**Records from a dataset:**
◆ ◆ ◆ ◆

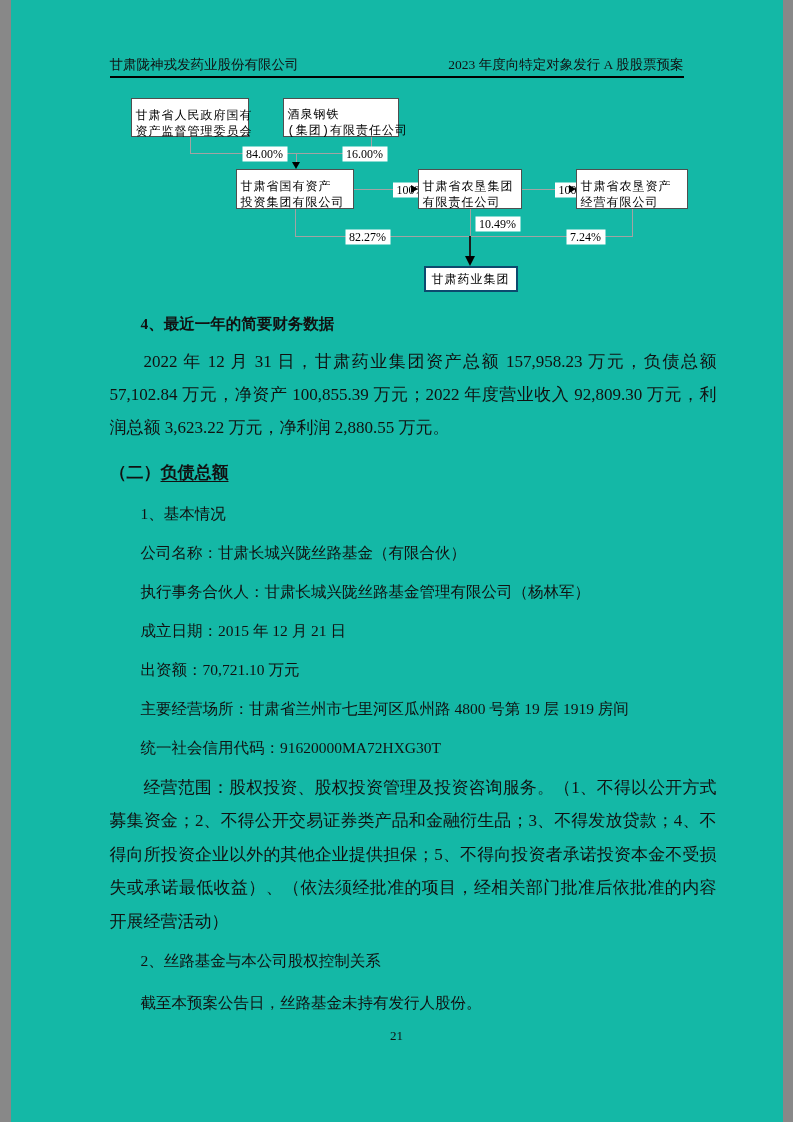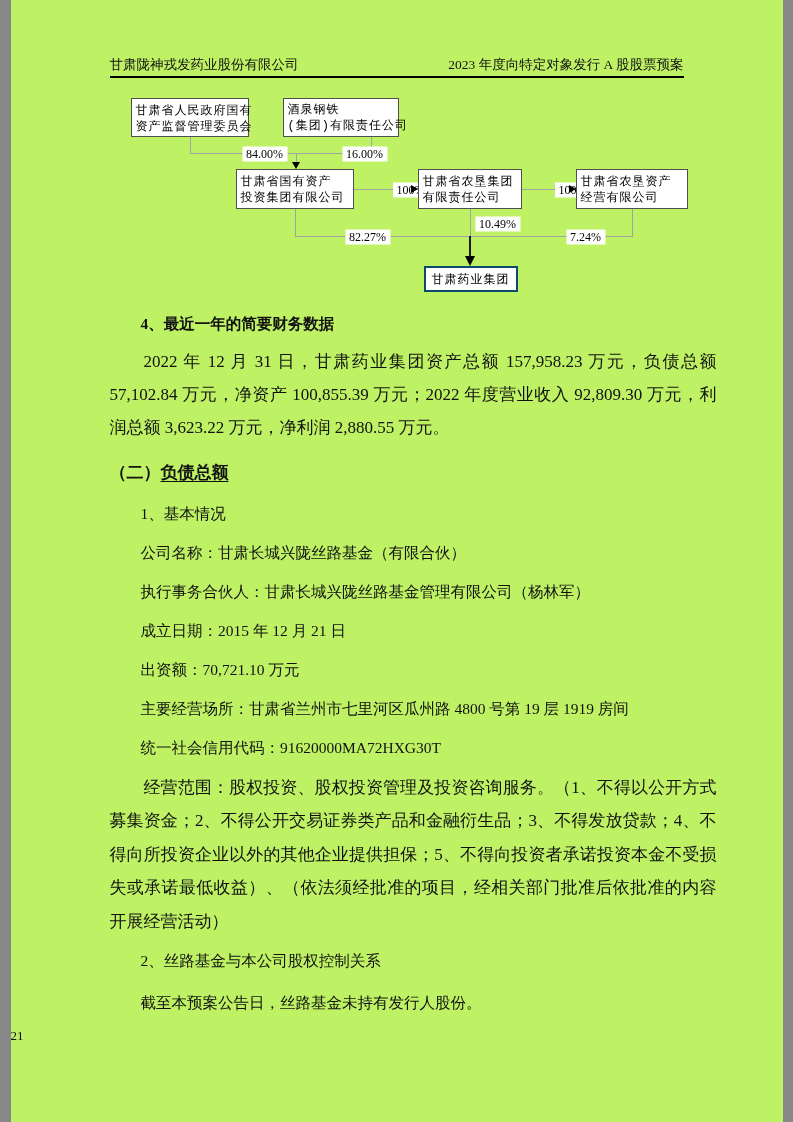--- a/index.html
+++ b/index.html
@@ -1,34 +1,34 @@
 <!DOCTYPE html>
 <html lang="zh"><head>
 <meta charset="utf-8">
 <style>
   * { margin:0; padding:0; box-sizing:border-box; }
   html,body { background:#888; }
   .page {
     position:relative; width:772px; height:1122px; margin:0 auto;
-    background:#bef264; color:#111;
+    background:#14b8a6; color:#111;
     font-family:"Liberation Serif","DejaVu Serif",serif;
     overflow:hidden;
   }
   
   .header {
     margin:56px 99px 0 99px;
     display:flex; justify-content:space-between; align-items:flex-end;
     font-size:13.5px; line-height:17px;
     border-bottom:2px solid #000; padding-bottom:3px;
   }
   
   .org-chart { position:relative; margin-left:95px; margin-top:20px; width:606px; height:195px; }
   .obox {
     position:absolute; border:1px solid #4f4f4f; background:#fff;
-    font-size:12px; letter-spacing:1px; line-height:16px; padding:3px 4px;
+    font-size:12px; letter-spacing:1px; line-height:16px; padding:8px 4px;
     color:#000;
   }
   .obox span { display:block; white-space:nowrap; }
   .obox.final { border:2px solid #0c4a6e; padding:2px 6px; line-height:18px; }
   .cline { position:absolute; background:#a3a3a3; }
   .cline.dark { background:#1c1c1c; }
   .pct {
     position:absolute; transform:translate(-50%,-50%);
     background:#fff; padding:0 4px; font-size:12px; color:#000;
     font-family:"Liberation Serif","DejaVu Serif",serif; white-space:nowrap;margin-left:26px;
@@ -51,21 +51,21 @@
   .h-num  { margin:20px 99px 4px 99px; font-size:15.5px; font-weight:bold; text-indent:2em; line-height:22px; }
   .para   { margin:10px 66px 0 99px; font-size:17px; line-height:33px; text-align:justify; text-indent:2em; }
   .h-sec  { margin:17px 99px 0 99px; font-size:17px; font-weight:bold; line-height:24px; }
   .h-sec .ul { text-decoration:underline; text-underline-offset:3px; }
   .h-sub  { margin:18px 99px 0 99px; font-size:15.5px; font-weight:normal; text-indent:2em; line-height:22px; }
   .item   { margin:17px 99px 0 99px; font-size:15.5px; line-height:22px; text-indent:2em; }
   .para.scope { margin-top:12px; line-height:33.4px; }
   .h-sub.tight { margin-top:12px; }
   .item.last { margin-top:20px; }
   .page-num {
-    position:absolute; left:0; right:0; top:1028; text-align:left;
+    position:absolute; left:0; right:0; top:1028; text-align:center;
     font-size:13px; color:#111;
   }
 </style>
 </head>
 <body>
 
 <div class="page">
 
   <div class="header">
     <span>甘肃陇神戎发药业股份有限公司</span>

◆ ◆ ◆ ◆

**What to work on:** From the first line to the last, please copy the data exactly, with the pictures left out.

**Exercise answer:**
--- a/index.html
+++ b/index.html
@@ -1,34 +1,34 @@
 <!DOCTYPE html>
 <html lang="zh"><head>
 <meta charset="utf-8">
 <style>
   * { margin:0; padding:0; box-sizing:border-box; }
   html,body { background:#888; }
   .page {
     position:relative; width:772px; height:1122px; margin:0 auto;
-    background:#bef264; color:#111;
+    background:#14b8a6; color:#111;
     font-family:"Liberation Serif","DejaVu Serif",serif;
     overflow:hidden;
   }
   
   .header {
     margin:56px 99px 0 99px;
     display:flex; justify-content:space-between; align-items:flex-end;
     font-size:13.5px; line-height:17px;
     border-bottom:2px solid #000; padding-bottom:3px;
   }
   
   .org-chart { position:relative; margin-left:95px; margin-top:20px; width:606px; height:195px; }
   .obox {
     position:absolute; border:1px solid #4f4f4f; background:#fff;
-    font-size:12px; letter-spacing:1px; line-height:16px; padding:3px 4px;
+    font-size:12px; letter-spacing:1px; line-height:16px; padding:8px 4px;
     color:#000;
   }
   .obox span { display:block; white-space:nowrap; }
   .obox.final { border:2px solid #0c4a6e; padding:2px 6px; line-height:18px; }
   .cline { position:absolute; background:#a3a3a3; }
   .cline.dark { background:#1c1c1c; }
   .pct {
     position:absolute; transform:translate(-50%,-50%);
     background:#fff; padding:0 4px; font-size:12px; color:#000;
     font-family:"Liberation Serif","DejaVu Serif",serif; white-space:nowrap;margin-left:26px;
@@ -51,21 +51,21 @@
   .h-num  { margin:20px 99px 4px 99px; font-size:15.5px; font-weight:bold; text-indent:2em; line-height:22px; }
   .para   { margin:10px 66px 0 99px; font-size:17px; line-height:33px; text-align:justify; text-indent:2em; }
   .h-sec  { margin:17px 99px 0 99px; font-size:17px; font-weight:bold; line-height:24px; }
   .h-sec .ul { text-decoration:underline; text-underline-offset:3px; }
   .h-sub  { margin:18px 99px 0 99px; font-size:15.5px; font-weight:normal; text-indent:2em; line-height:22px; }
   .item   { margin:17px 99px 0 99px; font-size:15.5px; line-height:22px; text-indent:2em; }
   .para.scope { margin-top:12px; line-height:33.4px; }
   .h-sub.tight { margin-top:12px; }
   .item.last { margin-top:20px; }
   .page-num {
-    position:absolute; left:0; right:0; top:1028; text-align:left;
+    position:absolute; left:0; right:0; top:1028; text-align:center;
     font-size:13px; color:#111;
   }
 </style>
 </head>
 <body>
 
 <div class="page">
 
   <div class="header">
     <span>甘肃陇神戎发药业股份有限公司</span>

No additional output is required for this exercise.